Well, I must confess that this one came as a shock to me. Not that my surroundings weren’t plush – comfortable, they were. Plush and comfortable and elegant too, and very ‘with it’ when it came to the furnishings, which were rendered in the style known as contemporary.

The bed I awoke upon was circular. Circular? I ask you. Where would you buy circular sheets? But this bed did have circular sheets and they appeared to be of silk. Not that I was a connoisseur of silk; I wasn’t. We had sheets at home, and our sheets were cotton, but these sheets were silk.
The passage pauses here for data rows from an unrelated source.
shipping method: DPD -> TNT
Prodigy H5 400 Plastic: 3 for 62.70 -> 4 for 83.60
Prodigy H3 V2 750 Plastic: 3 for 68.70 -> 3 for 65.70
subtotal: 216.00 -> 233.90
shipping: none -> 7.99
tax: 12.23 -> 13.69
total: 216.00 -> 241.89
And I knew this because I had beheld silk, for Toby had brought into school a pair of pink silk French knickers that his father had won in the war. And we’d all had a good feel of those!

Beyond the parameters of the circular bed was a similarly circular room, its walls painted orange, this orangyness relieved at intervals by wall lights of the semicircular persuasion, which cast a soft ambient light in an ever upwards direction.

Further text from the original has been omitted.